Record excerpts »

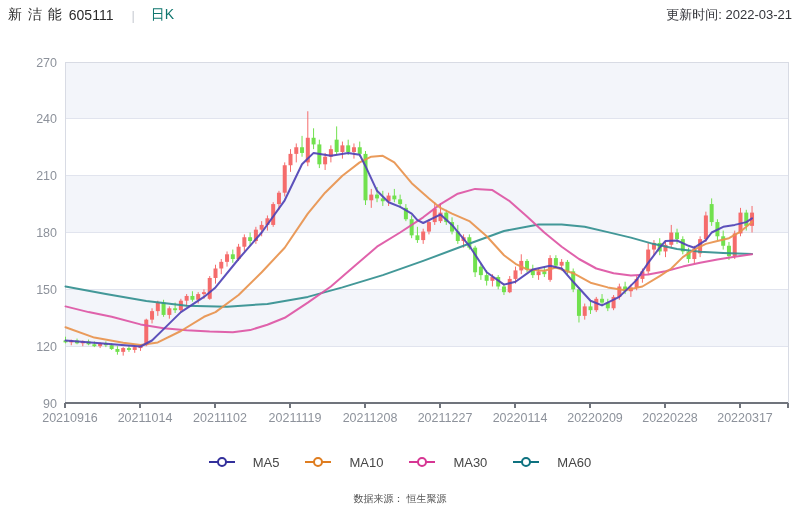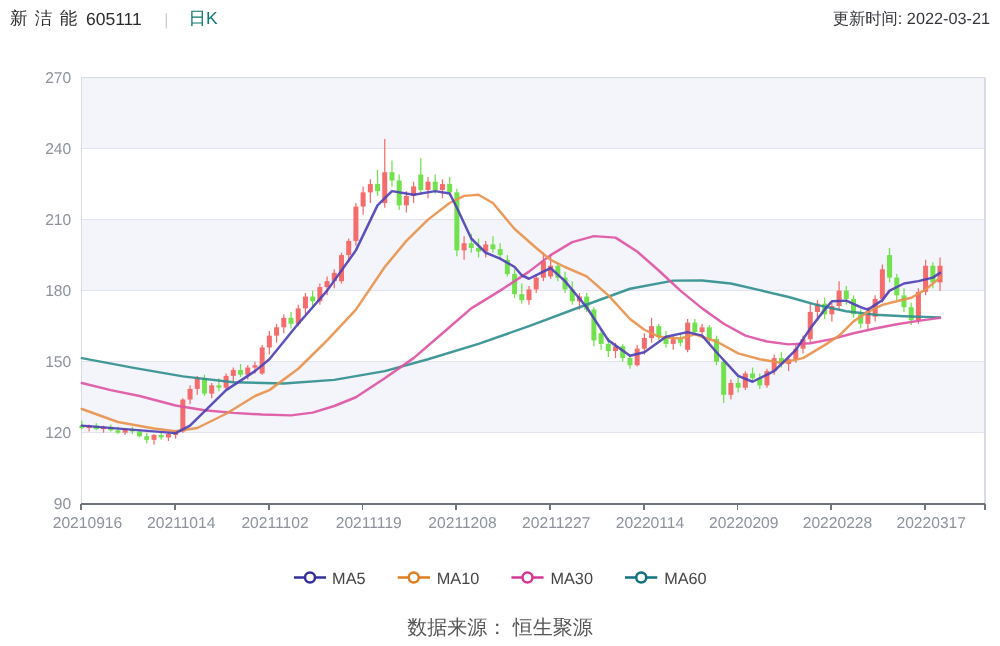--- a/index.html
+++ b/index.html
@@ -8,24 +8,24 @@
   .hdr{position:absolute;top:6px;left:0;width:100%;height:24px;}
   .hdr-left{position:absolute;left:8px;top:0;font-size:14px;color:#2b2b2b;display:flex;align-items:center;}
   .stock-name{letter-spacing:1px;}
   .stock-code{margin-left:6px;text-align:center;}
   .hdr-sep{color:#c9ccd3;margin:0 16px 0 18px;font-size:13px;}
   .period{color:#0f766e;}
   .hdr-right{position:absolute;right:8px;top:0;font-size:13px;color:#33343a;}
   #kchart{position:absolute;top:40px;left:0;}
   .legend{position:absolute;top:452px;left:0;width:100%;display:flex;justify-content:center;
           align-items:center;gap:26px;height:20px;}
-  .legend-item{display:flex;align-items:center;gap:5px;cursor:pointer;}
+  .legend-item{display:flex;align-items:center;gap:18px;cursor:pointer;}
   .lg-label{font-size:13px;color:#464646;}
   .footer{position:absolute;top:492px;left:0;width:100%;text-align:center;
-          font-size:16px;color:#555;}
+          font-size:10px;color:#555;}
 </style>
 </head>
 <body>
 
 <div id="app">
   <div class="hdr">
     <div class="hdr-left">
       <span class="stock-name">新 洁 能</span>
       <span class="stock-code">605111</span>
       <span class="hdr-sep">|</span>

What to work on »
Transcribe each entry above without alteration, but keep the pictures out.

Task answer »
--- a/index.html
+++ b/index.html
@@ -8,24 +8,24 @@
   .hdr{position:absolute;top:6px;left:0;width:100%;height:24px;}
   .hdr-left{position:absolute;left:8px;top:0;font-size:14px;color:#2b2b2b;display:flex;align-items:center;}
   .stock-name{letter-spacing:1px;}
   .stock-code{margin-left:6px;text-align:center;}
   .hdr-sep{color:#c9ccd3;margin:0 16px 0 18px;font-size:13px;}
   .period{color:#0f766e;}
   .hdr-right{position:absolute;right:8px;top:0;font-size:13px;color:#33343a;}
   #kchart{position:absolute;top:40px;left:0;}
   .legend{position:absolute;top:452px;left:0;width:100%;display:flex;justify-content:center;
           align-items:center;gap:26px;height:20px;}
-  .legend-item{display:flex;align-items:center;gap:5px;cursor:pointer;}
+  .legend-item{display:flex;align-items:center;gap:18px;cursor:pointer;}
   .lg-label{font-size:13px;color:#464646;}
   .footer{position:absolute;top:492px;left:0;width:100%;text-align:center;
-          font-size:16px;color:#555;}
+          font-size:10px;color:#555;}
 </style>
 </head>
 <body>
 
 <div id="app">
   <div class="hdr">
     <div class="hdr-left">
       <span class="stock-name">新 洁 能</span>
       <span class="stock-code">605111</span>
       <span class="hdr-sep">|</span>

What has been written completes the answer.